The legend goes that the trickster demigod Maui (after whom the island is named) once set out to capture the sun and convince it to slow down. His mother Hina was a great artisan but complained that she was unable to sun-dry her kapa (bark cloth) because the days were too short. Undaunted, one night Maui journeyed to the peak of the mountain Haleakalā (which actually means house of the sun) and lay in wait for the sun to wake up and rise from its crater.

The details differ from legend to legend, but as soon as the sun showed itself that morning, storytellers agree that Maui swung a mighty lasso and snared the sun, holding it fast! He allowed the sun to go free only after it had agreed to travel more slowly through the sky for half the year. Thus the seasons were born, with shorter days in the winter and longer days in the summer. At last, Maui’s mother Hina could complete her fabrics, and the people of the islands were also able to enjoy the warmth of the sun and taste the fruits of a long growing season.
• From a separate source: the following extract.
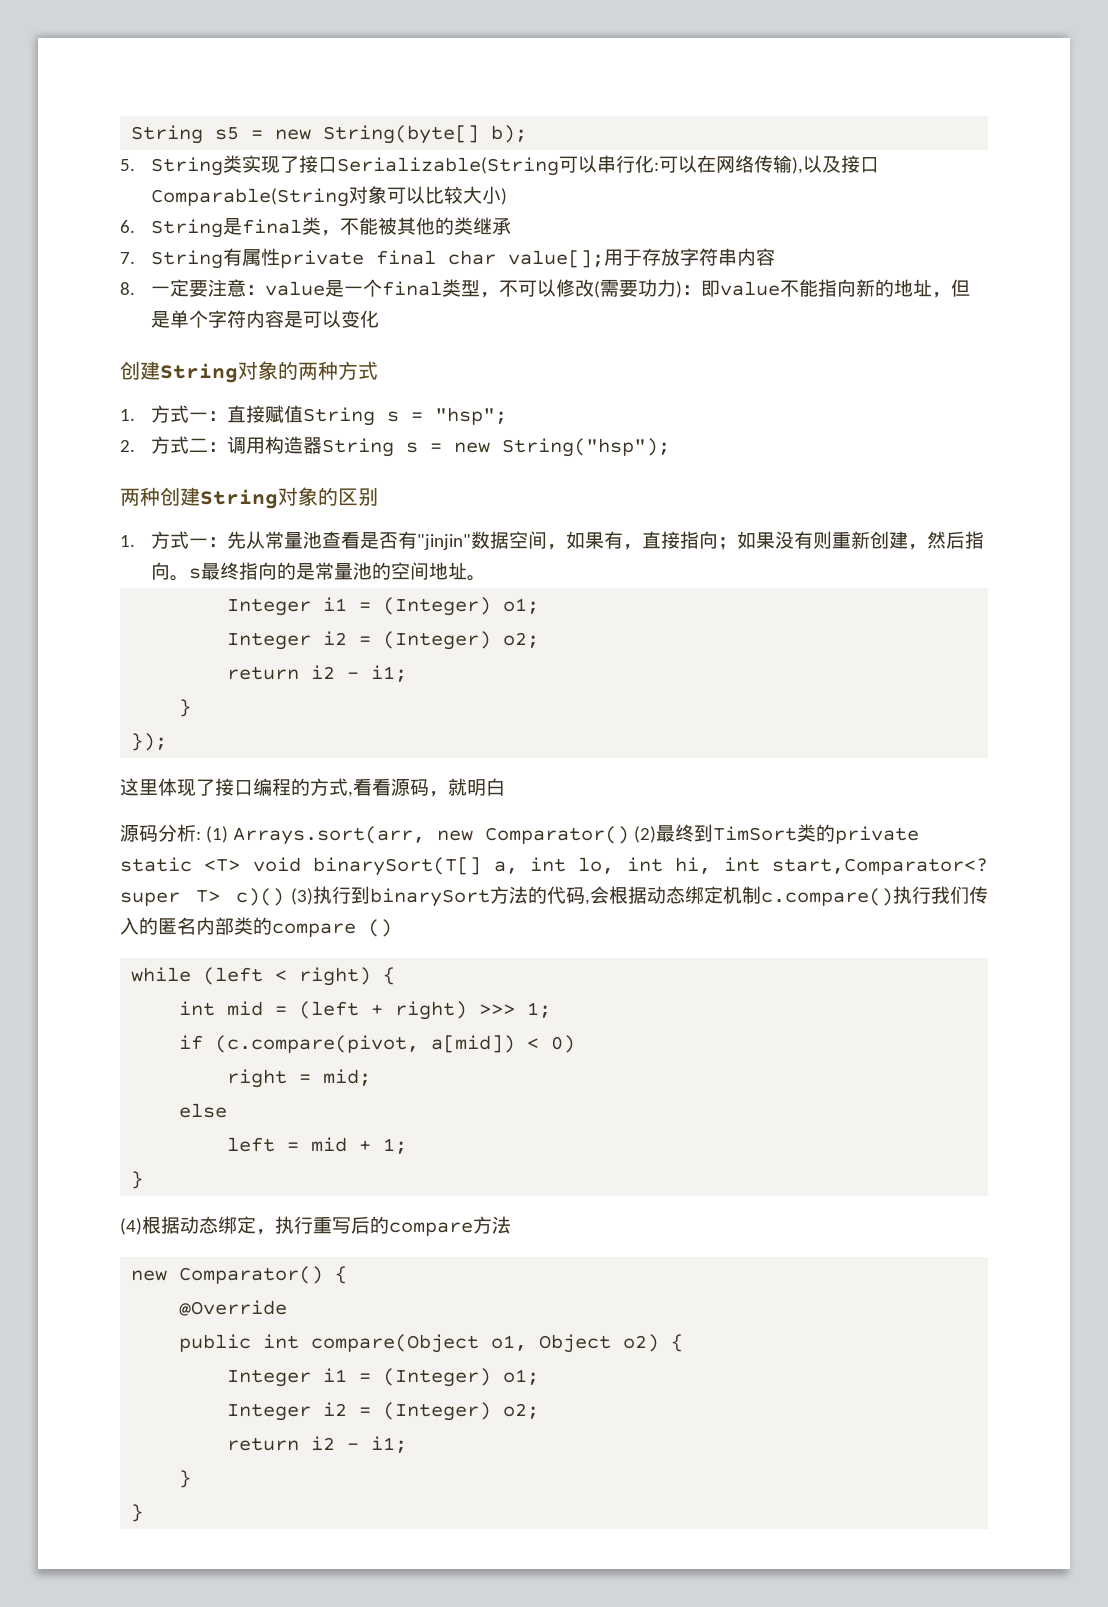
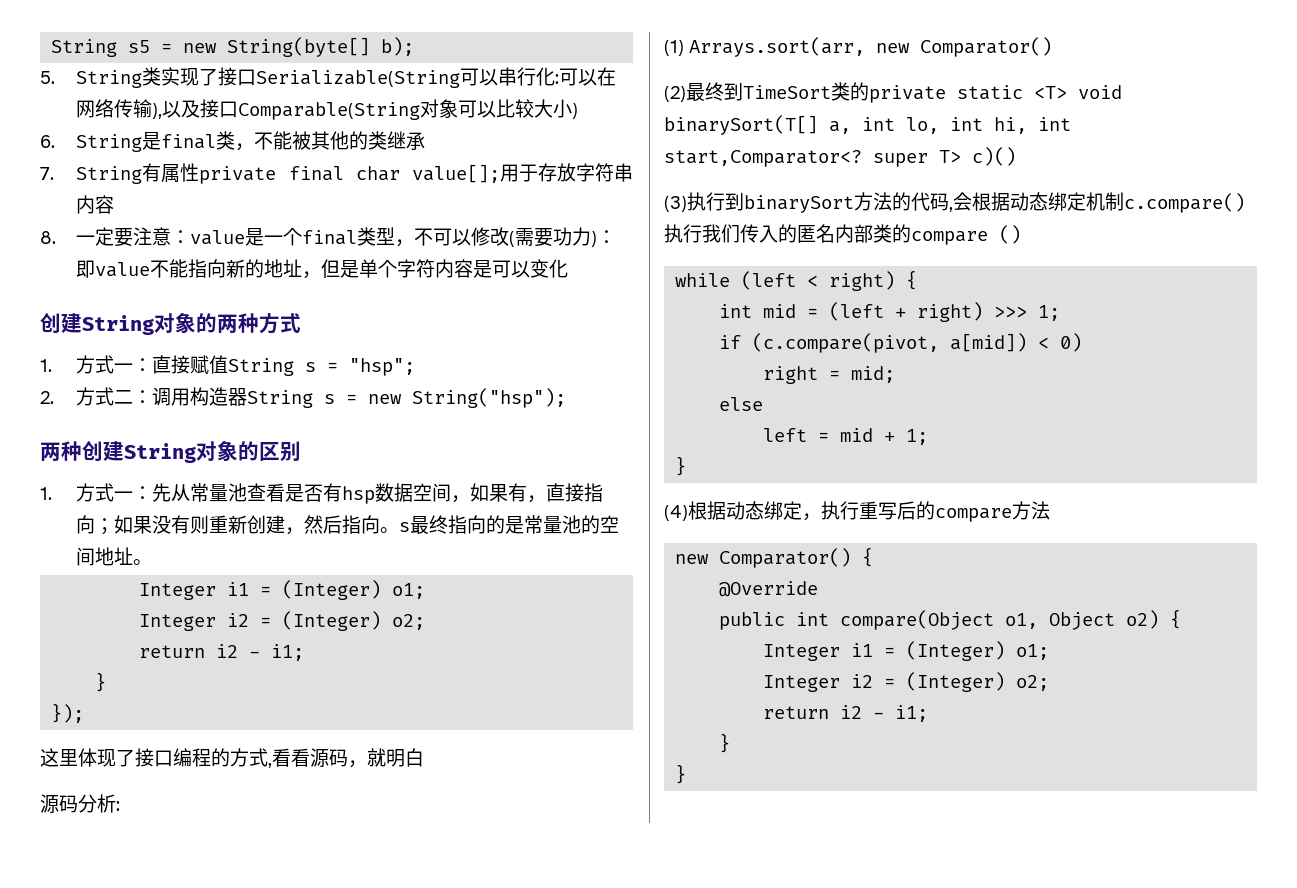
[416,534,471,550] "jinjin" -> [342,486,376,504] hsp
(201, 835) none -> (120, 806) //
(629, 835) none -> (1053, 47) //
[712,826,797,841] TimSort -> [743,85,831,99] TimeSort
(285, 897) none -> (1016, 156) //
Maui_Snaring_the_Sun,_pen_and_ink,_circa_1927,_Honolulu_Academy_of_Arts

“Maui Snaring the Sun,” a pen and ink by drawing Arman Manookian circa 1927

Some Facts About the Haleakalā Volcano

The jury may still be out on the historical accuracy of this particular tale, but here are a few facts we do know about the Maui volcano!
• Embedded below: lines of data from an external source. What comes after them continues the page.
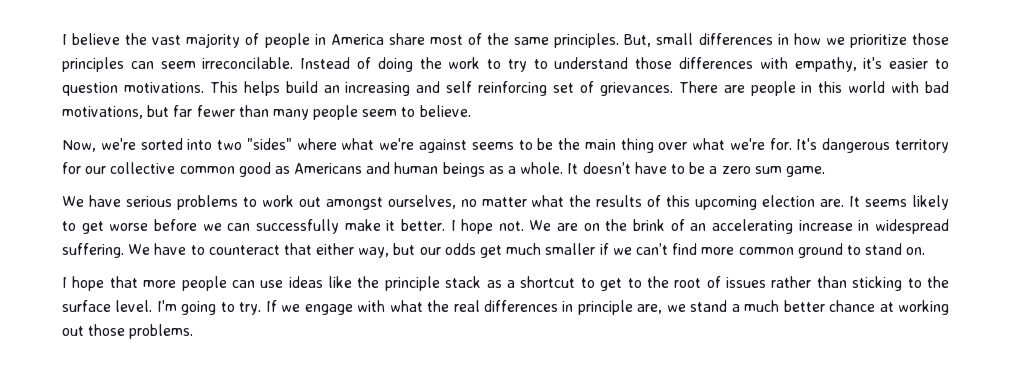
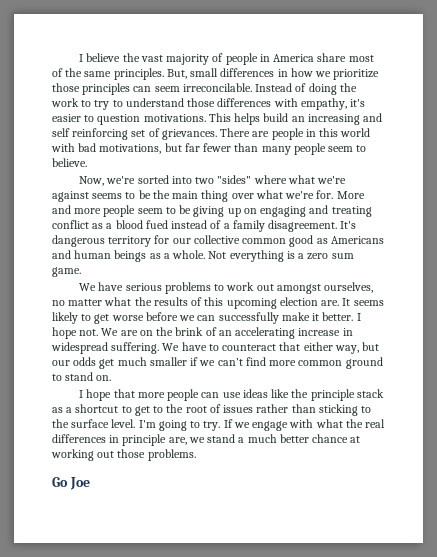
(792, 144) none -> [336,191,365,199] [52,205,372,217] [52,220,338,232] More and more people seem to be giving up on engaging and treating conflict as a blood fued instead of a family disagreement.
[567,162,706,174] It doesn’t have to be -> [208,250,295,262] Not everything is
(194, 331) none -> [52,477,90,490] // Go Joe

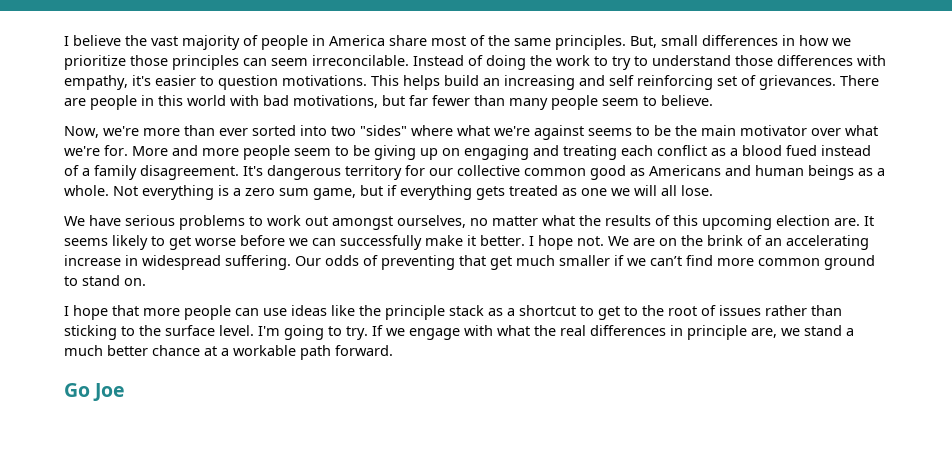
(136, 180) none -> [143,125,248,136] more than ever
[201,190,229,202] thing -> [740,125,807,136] motivator
(372, 211) none -> [621,145,653,156] each
[52,267,81,277] game. -> [313,185,713,200] game, but if everything gets treated as one we will all lose.
[162,342,380,354] [52,357,97,366] We have to counteract that either way, but our odds -> [295,255,486,270] Our odds of preventing that
[51,449,196,461] working out those problems. -> [221,345,393,360] a workable path forward.

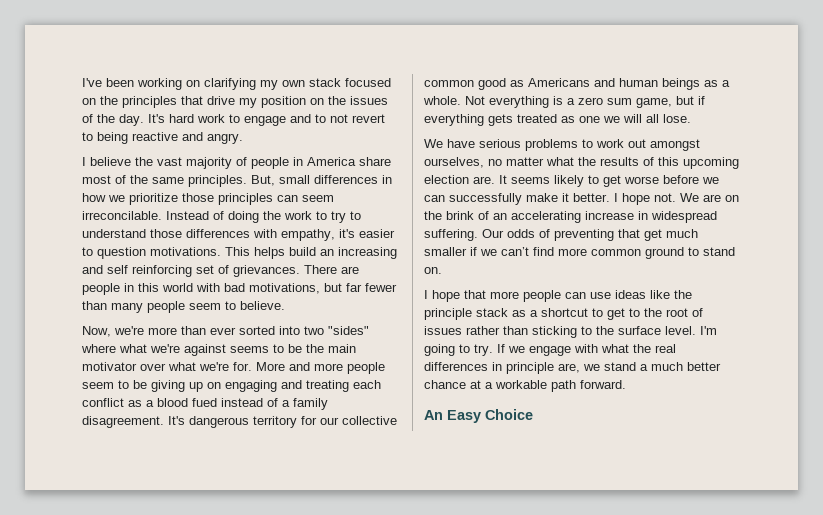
(64, 41) none -> [82,78,391,90] [82,96,388,108] [82,114,385,126] [82,132,243,144] I've been working on clarifying my own stack focused on the principles that drive my position on the issues of the day. It's hard work to engage and to not revert to being reactive and angry. //
[64,383,126,401] Go Joe -> [424,409,533,423] An Easy Choice

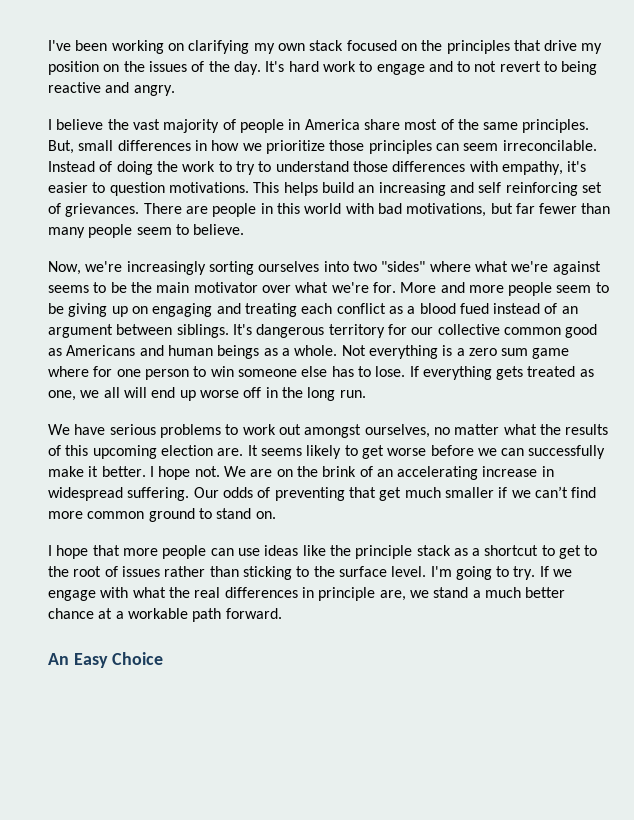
[148,326,275,335] more than ever sorted -> [126,261,320,275] increasingly sorting ourselves
[282,398,328,410] [82,416,164,428] a family disagreement. -> [561,306,578,314] [48,324,229,338] an argument between siblings.
[636,96,705,108] [424,114,691,126] game, but if everything gets treated as one we will all lose. -> [532,348,570,359] [48,366,594,380] [48,387,366,401] game where for one person to win someone else has to lose. If everything gets treated as one, we all will end up worse off in the long run.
  • Haleakalā is not actually an extinct volcano, but merely dormant. Its last eruption was in the year 1790.*
  • The “great basin” or crater below the summit is 3,000 feet deep, 7.5 miles long, and 2.5 miles wide. It was worn by long years of water and weather erosion.*
  • The summit of Haleakalā is over 10,000 feet in elevation**
  • The volcano is now encompassed by Haleakalā National Park with over 30,000 acres of beautiful landscapes and diverse wildlife. The park is a popular destination for hiking, swimming, camping, tours, and (of course) Maui Sunriders downhill bike tours!**

* Facts provided by 101 Things to Do

** Facts provided by the National Park Service

(Sunrise photo by Ewen Roberts via Flickr)

(“Maui Snaring the Sun” courtesy of Honolulu Academy of Arts)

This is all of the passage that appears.